Graduate School of Education

Marguerite Rigoglioso, Ph.D., is the founding director of Seven Sisters Mystery School and a scholar/practitioner of the ancient Mediterranean mystery traditions. She is the author of The Cult of Divine Birth in Ancient Greece and Virgin Mother Goddesses of Antiquity, pioneering volumes emerging from her doctoral dissertation at the California Institute of Integral Studies that explore women's shamanic abilities in a (r)evolutionary new light.
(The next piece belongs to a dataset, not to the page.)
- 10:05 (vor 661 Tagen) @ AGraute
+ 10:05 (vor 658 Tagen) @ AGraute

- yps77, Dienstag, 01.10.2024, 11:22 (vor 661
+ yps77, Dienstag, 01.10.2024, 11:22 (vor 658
She teaches unique and leading-edge courses on the sacred feminine and women's spiritual leadership at the California Institute of Integral Studies, Sofia University (formerly Institute of Transpersonal Psychology), and Dominican University of California.
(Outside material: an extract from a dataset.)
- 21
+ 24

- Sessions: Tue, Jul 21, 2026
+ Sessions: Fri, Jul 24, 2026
Her research on female deities and women’s religious leadership in the ancient Mediterranean world and beyond has appeared in anthologies and journals, including Feminist Theology, The Encyclopedia of Religion and Nature, Societies of Peace, She Is Everywhere, Trivia, and the Journal of Feminist Studies in Religion, where her paper on the cult of Demeter and Persephone in Sicily received an honorable mention for the New Scholar Award. She is also the editor of Where to Publish Articles on

Women’s Studies, Feminist Religious Studies, and Feminist/Womanist Topics 2008.

A speaker at conferences and numerous public venues around the world, in 2009 she delivered a James C. Loeb Classical lecture at Harvard University on her research. She is

also a featured interviewee in the films The Vanishing of the Bees and The Search for Local Honey.

Marguerite combines lifelong study of the religious history of the ancient Mediterranean world and beyond with her own spiritual growth work and intuitional skills, which have been cultivated through years of ceremonial practice as well as intensive study at the Foundation for Spiritual Development in San Rafael, CA. She has been a professional freelance writer for the past 25 years, as well, working for clients such as Harvard, Stanford, UC Berkeley, Boston University, and numerous nonprofits, businesses, and authors.